The 10 Best Features for Creating a Successful Behavioral Healthcare Program​

The 10 Best Features for Creating a Successful Behavioral Healthcare Program​

In light of the global pandemic, mental health has been a growing concern for doctors and patients everywhere. With rising stress, anxiety, and isolation, behavioral health services are more important now than ever.

What is a Behavioral Healthcare Program?

Behavioral health, sometimes referred to as mental health, is the study of emotions, behavior, and biology relating to someone’s mental well-being. Behavioral healthcare seeks to treat those who are struggling with issues like suicide ideation, depression, bipolar disorder, schizophrenia, anxiety, substance abuse etc. 

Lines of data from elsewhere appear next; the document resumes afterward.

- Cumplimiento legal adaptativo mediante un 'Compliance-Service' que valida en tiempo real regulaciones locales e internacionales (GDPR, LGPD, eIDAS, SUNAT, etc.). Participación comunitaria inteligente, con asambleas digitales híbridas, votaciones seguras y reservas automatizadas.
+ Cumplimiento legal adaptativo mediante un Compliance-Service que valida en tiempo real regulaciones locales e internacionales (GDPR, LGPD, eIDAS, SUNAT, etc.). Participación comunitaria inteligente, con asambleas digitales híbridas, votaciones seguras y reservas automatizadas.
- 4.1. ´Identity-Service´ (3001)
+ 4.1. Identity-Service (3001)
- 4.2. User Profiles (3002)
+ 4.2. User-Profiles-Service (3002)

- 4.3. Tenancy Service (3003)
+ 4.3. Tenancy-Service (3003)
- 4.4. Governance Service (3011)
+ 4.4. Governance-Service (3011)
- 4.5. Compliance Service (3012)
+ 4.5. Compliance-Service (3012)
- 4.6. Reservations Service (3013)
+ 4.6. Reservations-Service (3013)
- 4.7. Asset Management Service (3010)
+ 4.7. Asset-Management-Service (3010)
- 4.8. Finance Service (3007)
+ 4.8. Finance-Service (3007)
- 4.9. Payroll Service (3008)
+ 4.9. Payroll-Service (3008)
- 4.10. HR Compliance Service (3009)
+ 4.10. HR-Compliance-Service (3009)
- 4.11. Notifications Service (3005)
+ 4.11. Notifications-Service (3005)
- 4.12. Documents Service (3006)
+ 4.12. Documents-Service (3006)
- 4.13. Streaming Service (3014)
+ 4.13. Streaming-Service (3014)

The term behavioral healthcare can sometimes be applied broadly to treat physical symptoms brought on by behavioral ones, as many times patients suffering from mental illness face stigma at routine health examinations and are passed over for health-related advice. 

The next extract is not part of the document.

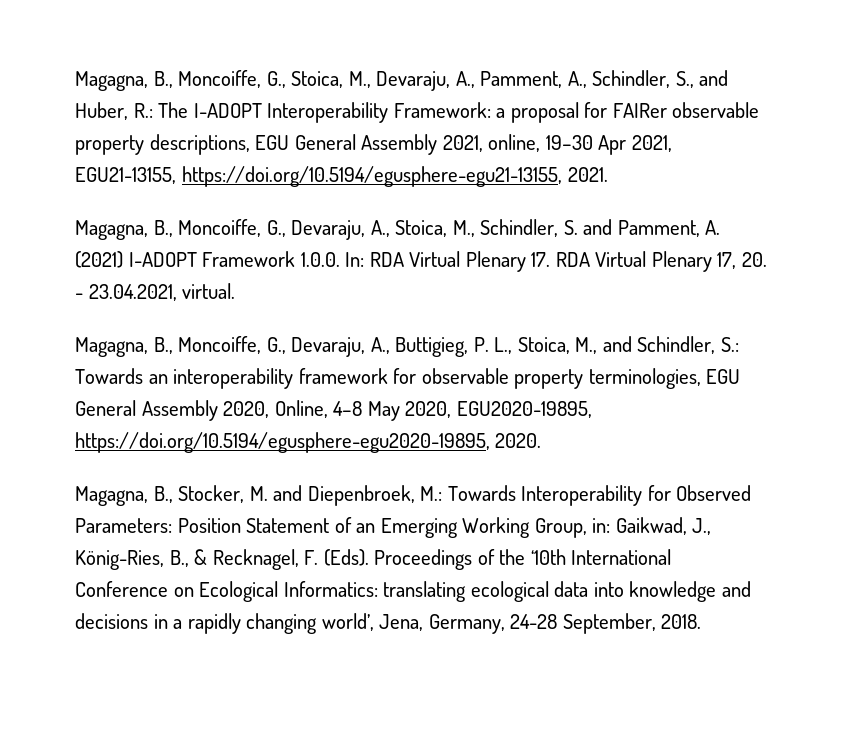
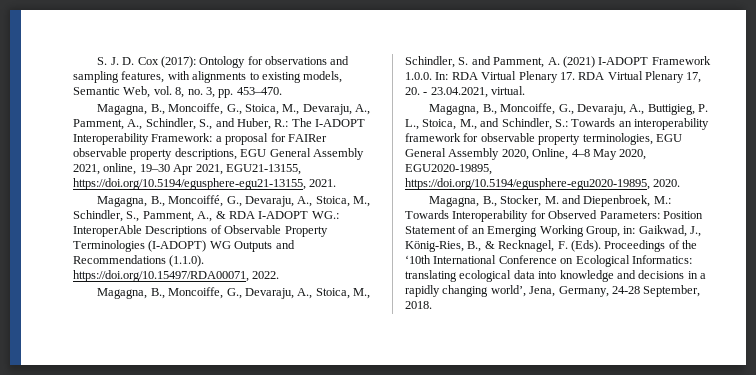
+ S. J. D. Cox (2017): Ontology for observations and sampling features, with alignments to existing models, Semantic Web, vol. 8, no. 3, pp. 453–470.
+ Magagna, B., Moncoiffé, G., Devaraju, A., Stoica, M., Schindler, S., Pamment, A., & RDA I-ADOPT WG.: InteroperAble Descriptions of Observable Property Terminologies (I-ADOPT) WG Outputs and Recommendations (1.1.0). https://doi.org/10.15497/RDA00071, 2022.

These patients then lack the timely treatment for things like high blood pressure, high blood sugar, and obesity, and their highly preventable diseases do not get treated. Given the delicate nature of these situations, behavioral health services seek to be highly patient-centered ones. Nurses, practitioners, and the patient’s families all desire the patient to have their needs met, to be properly educated, and for them to have all the desired support so that they can be a part of their own self-care. 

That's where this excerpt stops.